| EXERCISE DESCRIPTION |
Report back every line in the data that includes the string "Argola".

| RECORDS FOR THE EXERCISE |
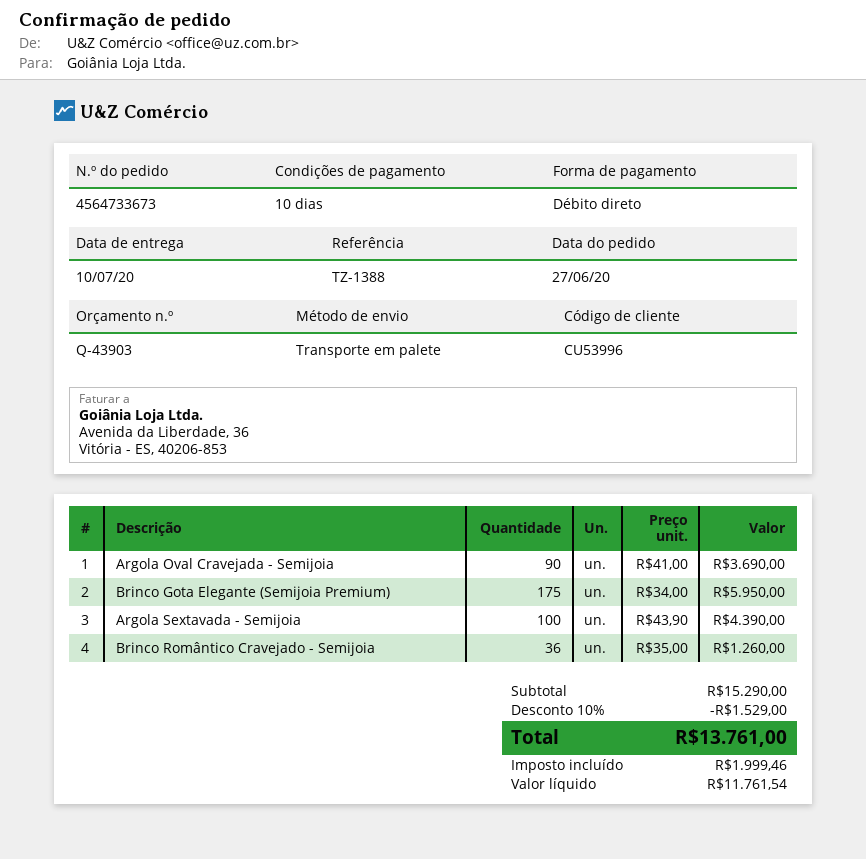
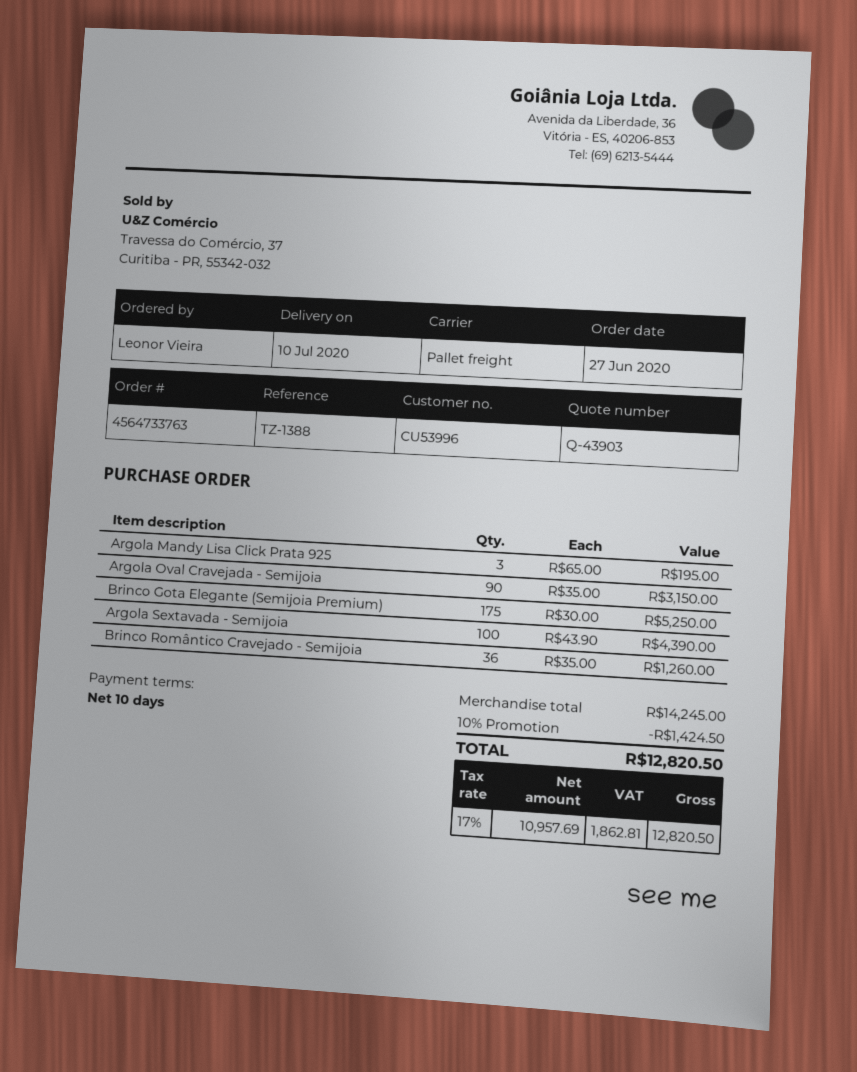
order number: 4564733673 -> 4564733763
Argola Oval Cravejada - Semijoia: 90 x 41.00 = 3690.00 -> 90 x 35.00 = 3150.00
Brinco Gota Elegante (Semijoia Premium): 175 x 34.00 = 5950.00 -> 175 x 30.00 = 5250.00
Argola Mandy Lisa Click Prata 925: none -> 3 x 65.00 = 195.00
subtotal: 15290.00 -> 14245.00
discount: 10% = 1529.00 -> 10% = 1424.50
net: 11761.54 -> 10957.69
tax: 1999.46 -> 1862.81
total: 13761.00 -> 12820.50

| SOLUTION TO THE PROBLEM |
Argola Oval Cravejada - Semijoia: 90 x 41.00 = 3690.00 -> 90 x 35.00 = 3150.00
Argola Mandy Lisa Click Prata 925: none -> 3 x 65.00 = 195.00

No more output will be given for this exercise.